A very special gratitude goes out to the DAAD Foundation for awarding me with the scholarship for the doctoral students in Germany for the entire time of my project.
Completing this thesis would have been much more difficult without the support and friendship provided by the other members of the Institute of Clinical Biochemistry at Hannover Medical School. In particular, I would like to thank Anna, Brenda, Thomas, Hanna, Martin and Maren for creating a supportive and amiable atmosphere of work.

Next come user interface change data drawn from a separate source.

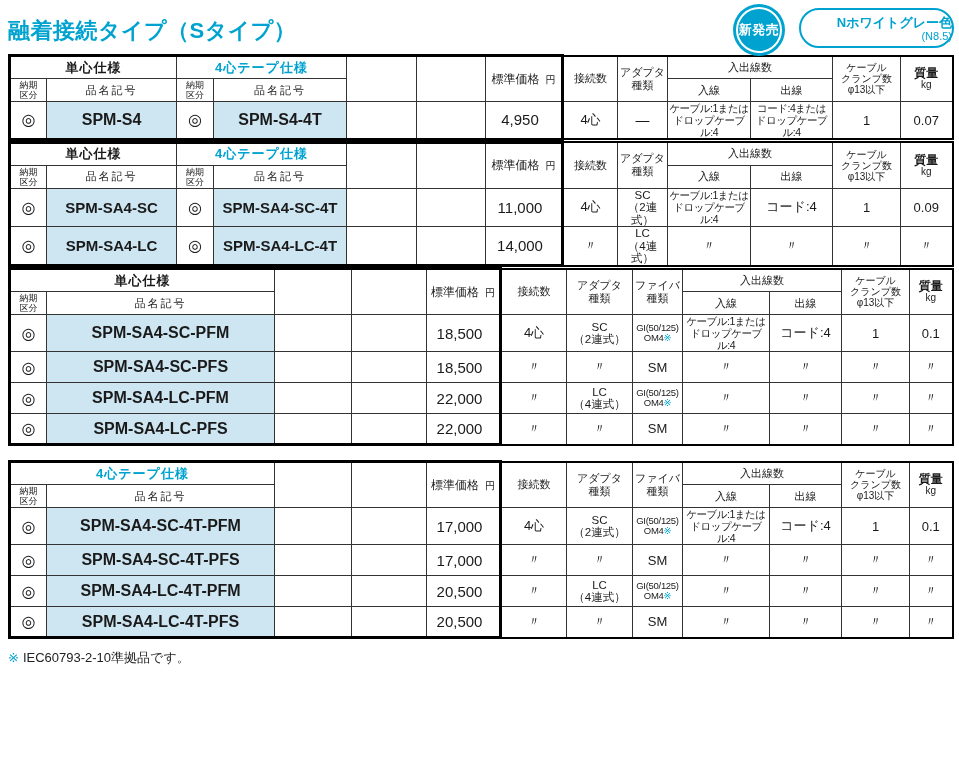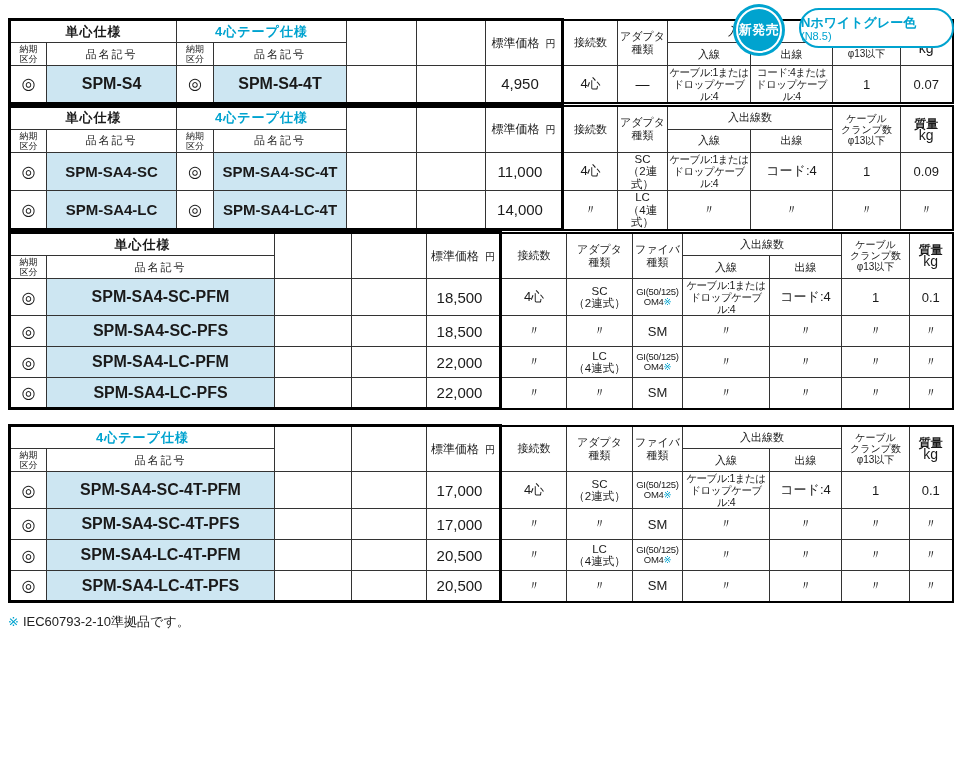"融着接続タイプ（Sタイプ）" div.sec-title { html: none -> <div>融着接続タイプ（Sタイプ）</div> }
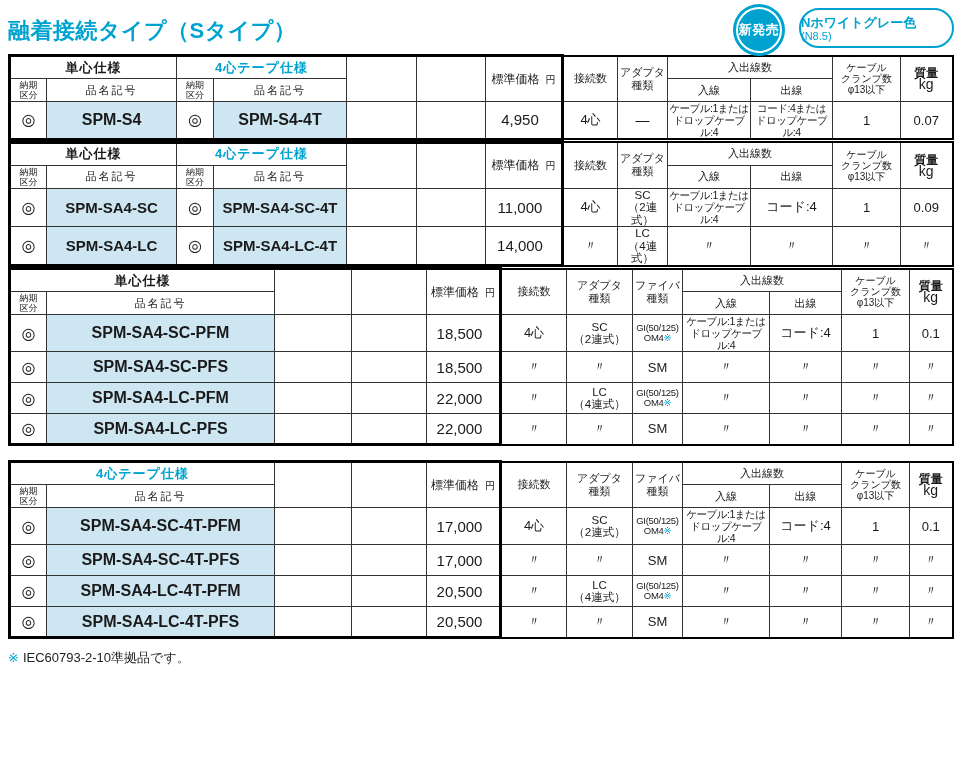"Nホワイトグレー色" .color-pill { align-items: flex-start -> flex-end }
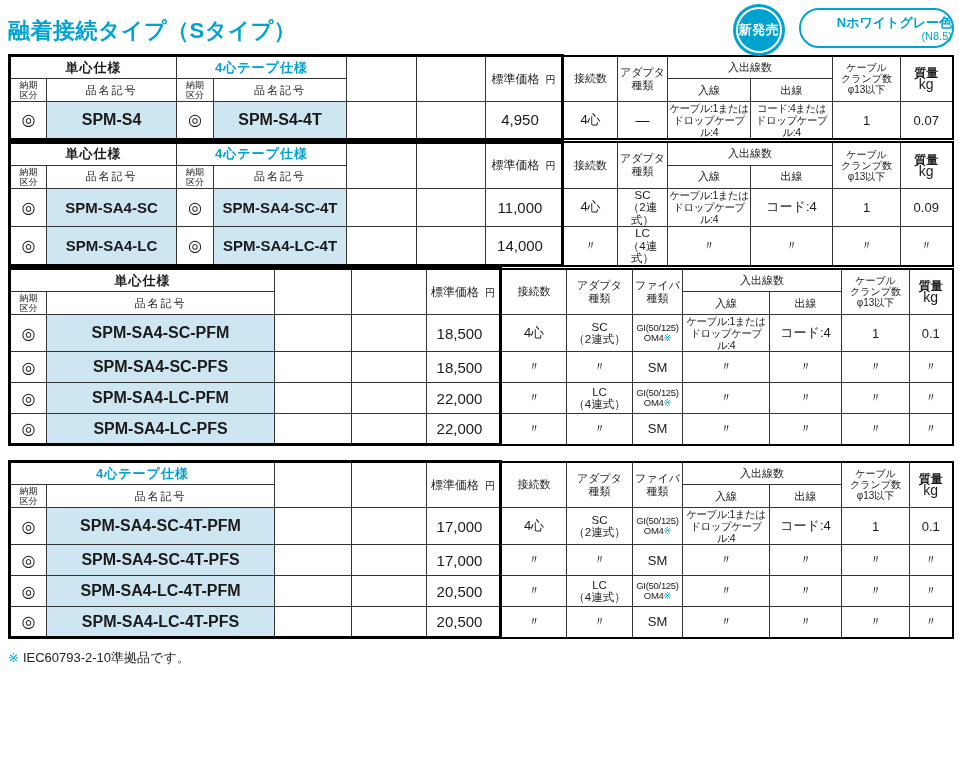"kg" .wt-h .wu { font-size: 14px -> 10px }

Long days in the lab would not have been the same without you. Matthias, Stephan, Ilir, Ulf and Ortwin-thank you for all professional comments and help you provided to me during the performance of my experiments.
Finally, I would like to thank my family and friends for supporting me during my whole studies, especially my parents and siblings for their continued help and encouragement.
Without you, none of this would have been possible. Special thanks to my best friends Iwona and Arek who experienced all of the ups and downs of my research. Thank you for your friendship and emotional support during the difficult times. Last, but not least, I want to express my deeply-felt thanks to Daniel for his unconditional support, help, patience and for making me feel in Hannover at home. Thank you for always being there for me and believing in me.